Provided entries -
■ ■ ■ ■

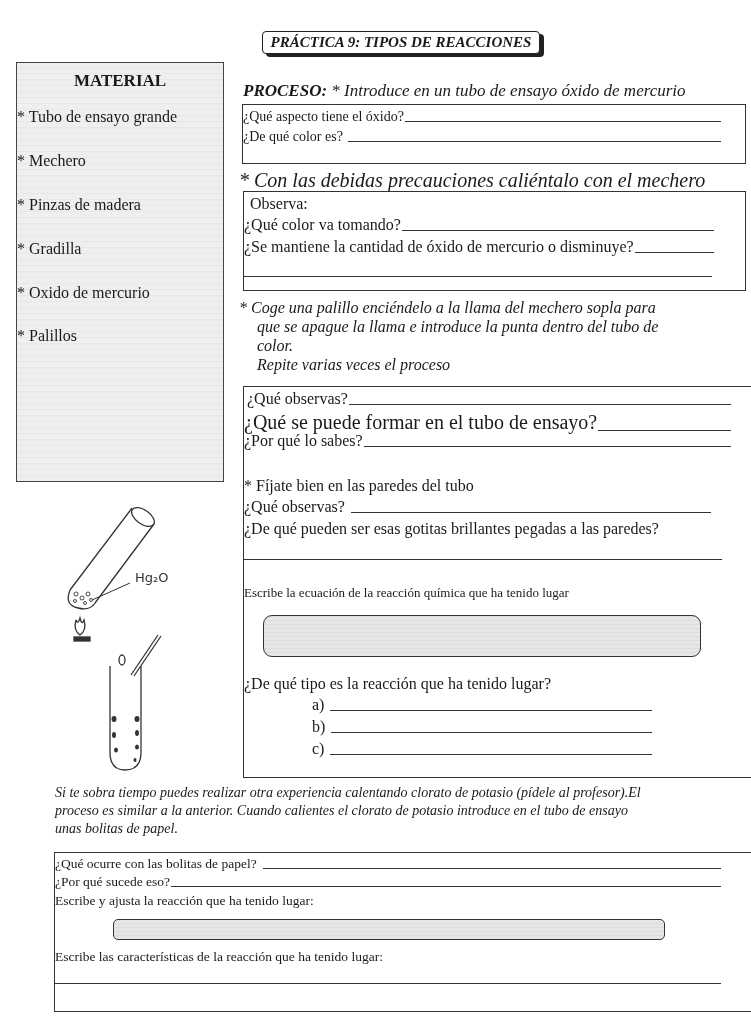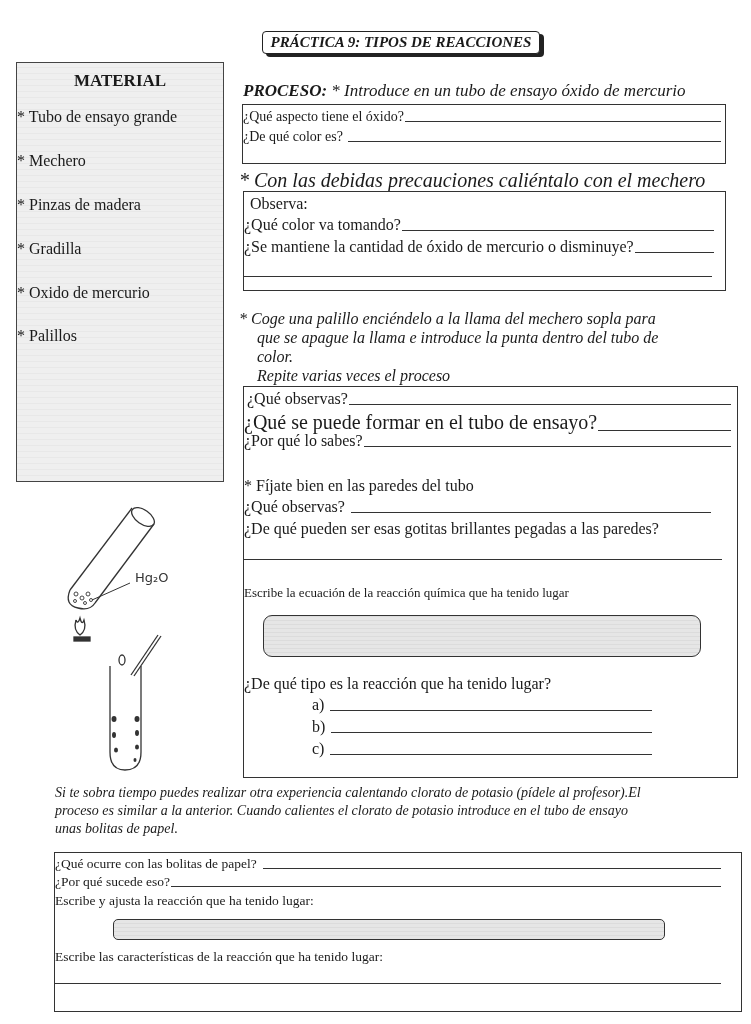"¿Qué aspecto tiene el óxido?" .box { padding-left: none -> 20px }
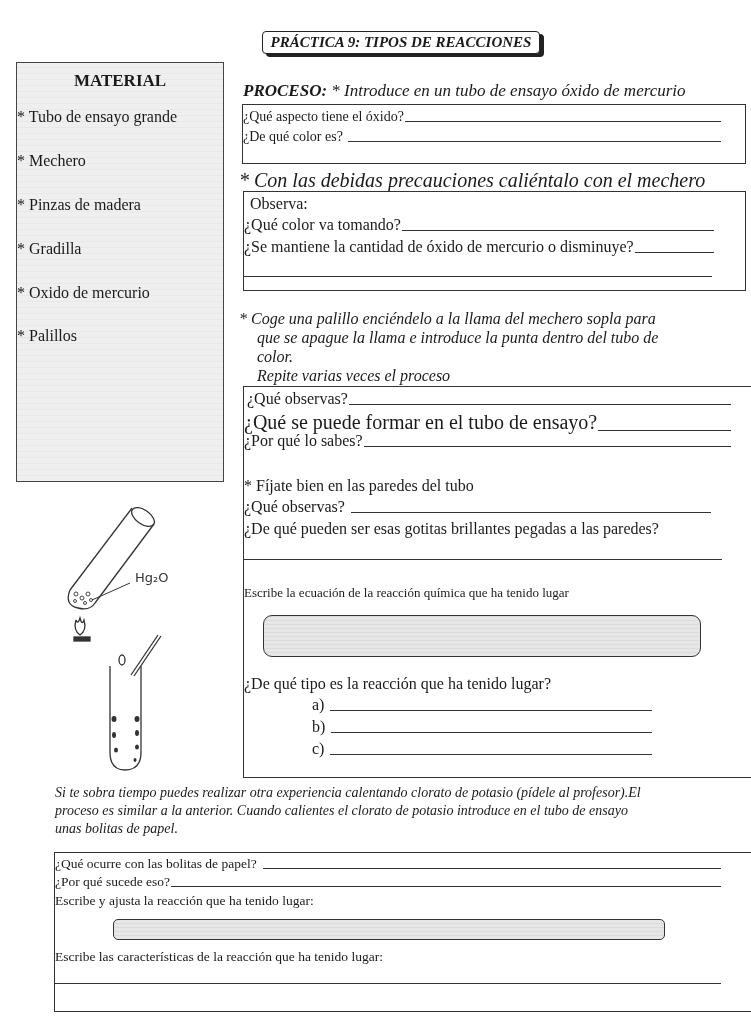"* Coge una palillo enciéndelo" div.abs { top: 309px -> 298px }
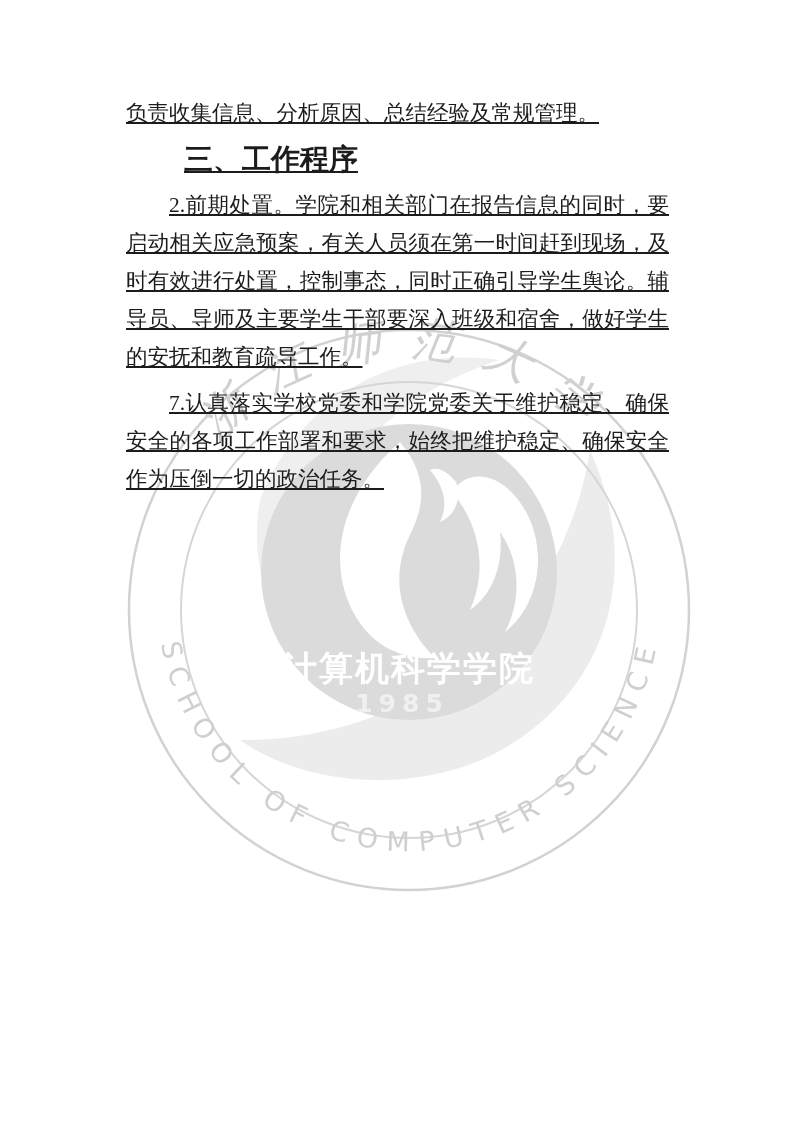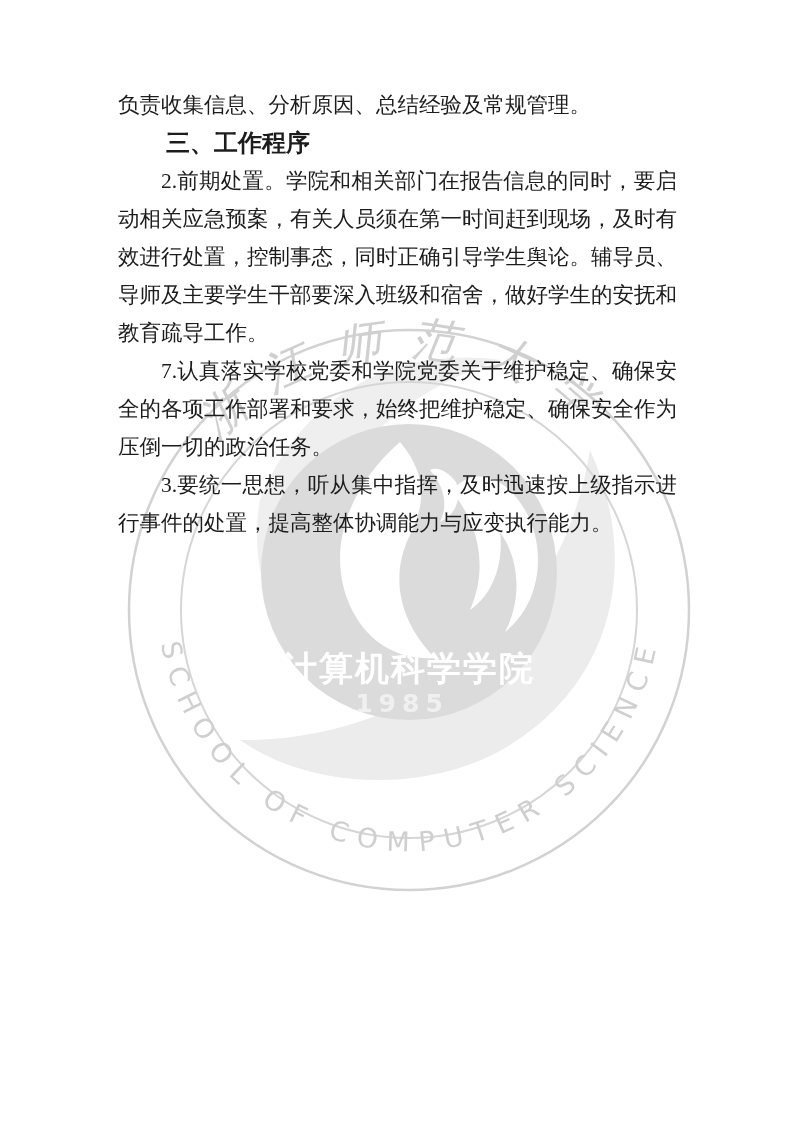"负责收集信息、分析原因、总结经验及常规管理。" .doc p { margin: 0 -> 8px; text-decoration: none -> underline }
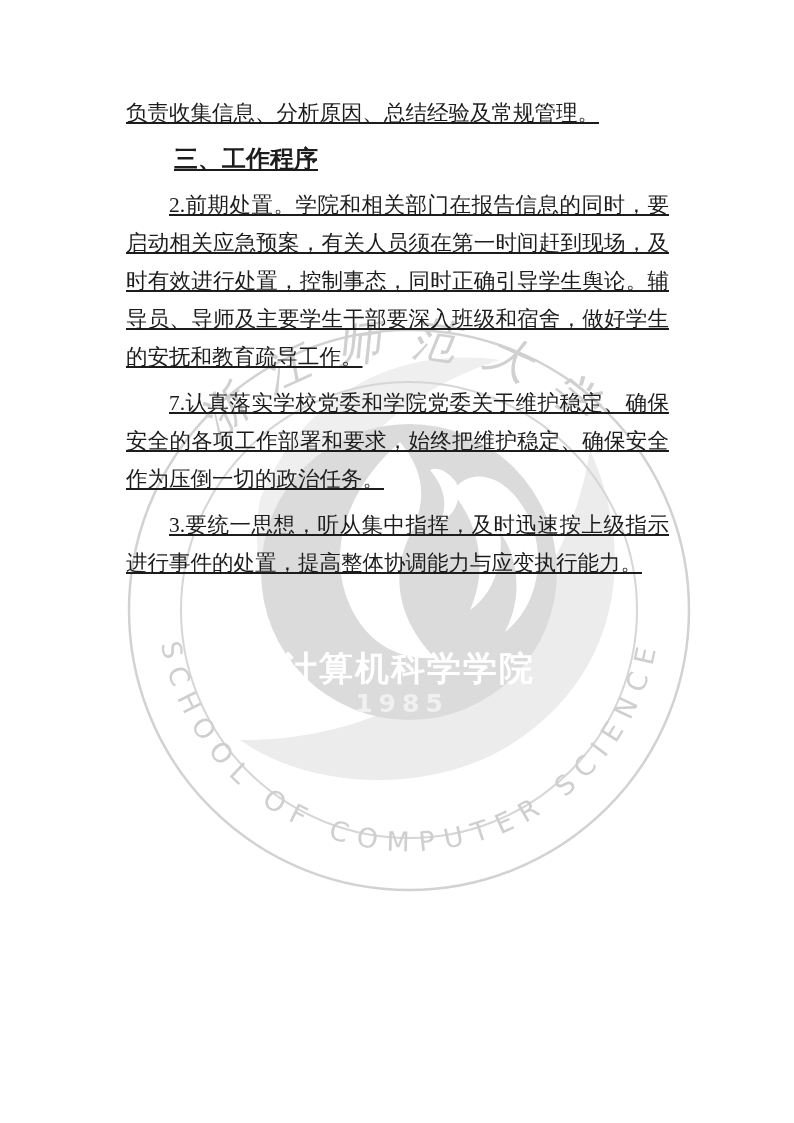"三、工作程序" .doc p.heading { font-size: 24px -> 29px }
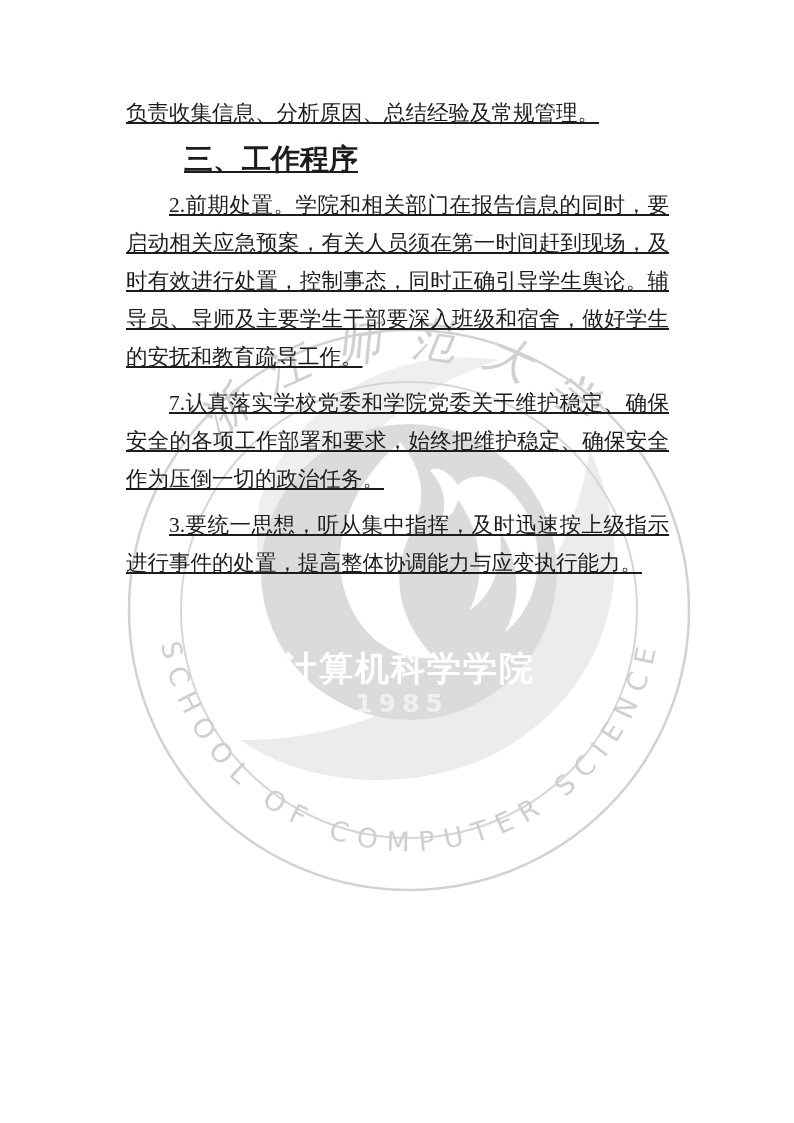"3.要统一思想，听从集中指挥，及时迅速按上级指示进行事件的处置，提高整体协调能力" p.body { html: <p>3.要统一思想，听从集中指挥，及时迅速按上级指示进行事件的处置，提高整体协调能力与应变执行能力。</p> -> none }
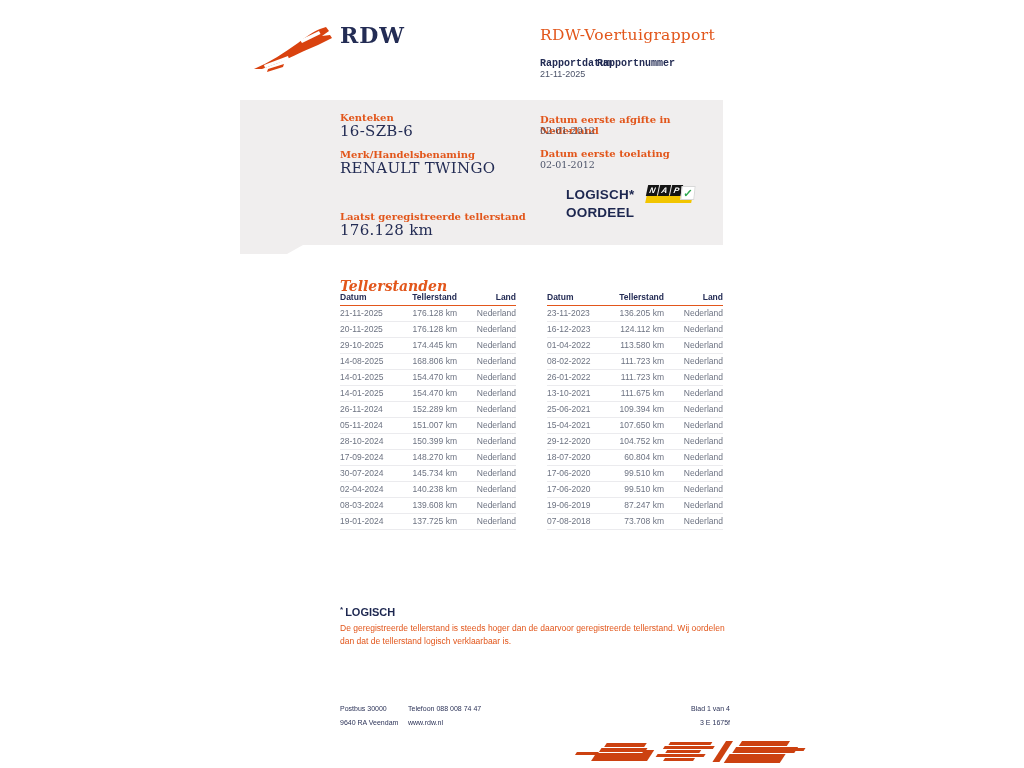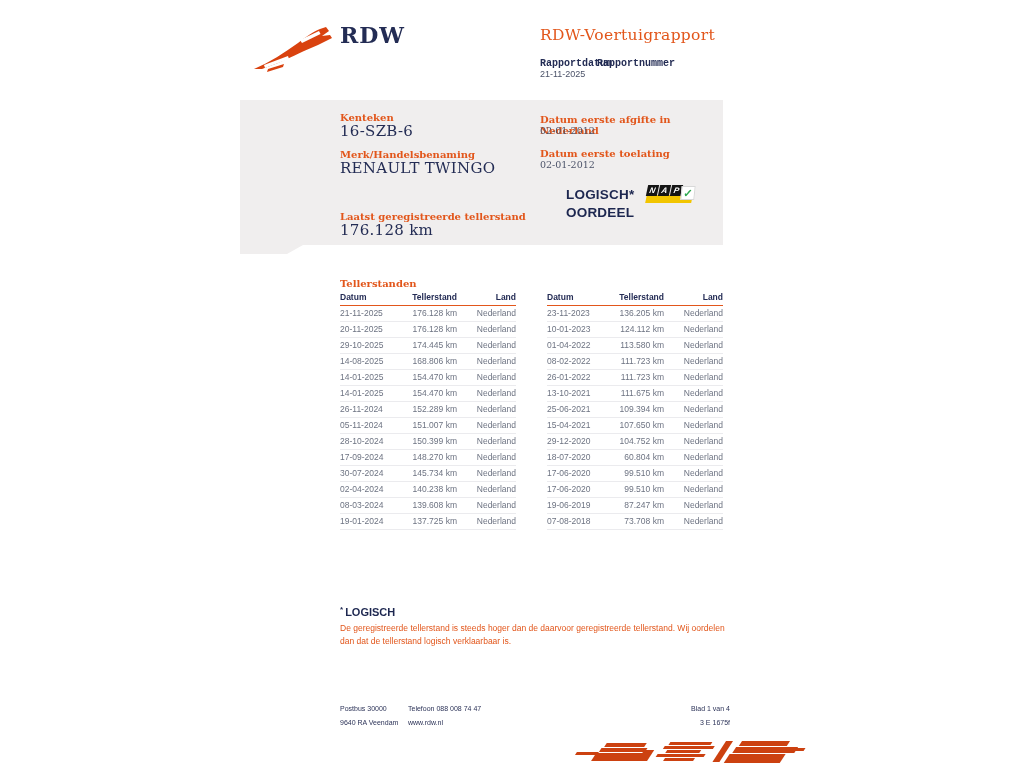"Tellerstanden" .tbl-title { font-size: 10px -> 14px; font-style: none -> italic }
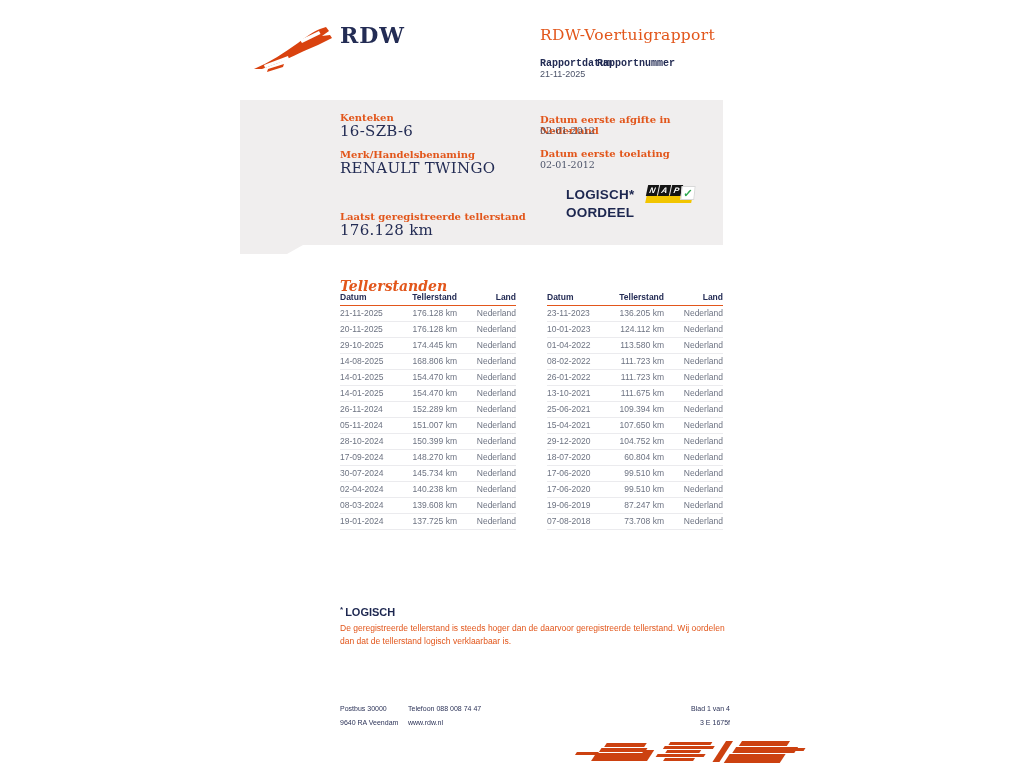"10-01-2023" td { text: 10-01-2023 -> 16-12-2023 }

■ ■ ■ ■

Required action -
What you give back should be exactly the lines from the line holding "html: <p>3.要统一思想，听从集中指挥，及时迅速按上级指示进行事件的处置，提高整体协调能力与应变执行能力。</p> ->" through the final line of the material, both ends included, and please leave out the pictures.

Finished task -
"3.要统一思想，听从集中指挥，及时迅速按上级指示进行事件的处置，提高整体协调能力" p.body { html: <p>3.要统一思想，听从集中指挥，及时迅速按上级指示进行事件的处置，提高整体协调能力与应变执行能力。</p> -> none }
"Tellerstanden" .tbl-title { font-size: 10px -> 14px; font-style: none -> italic }
"10-01-2023" td { text: 10-01-2023 -> 16-12-2023 }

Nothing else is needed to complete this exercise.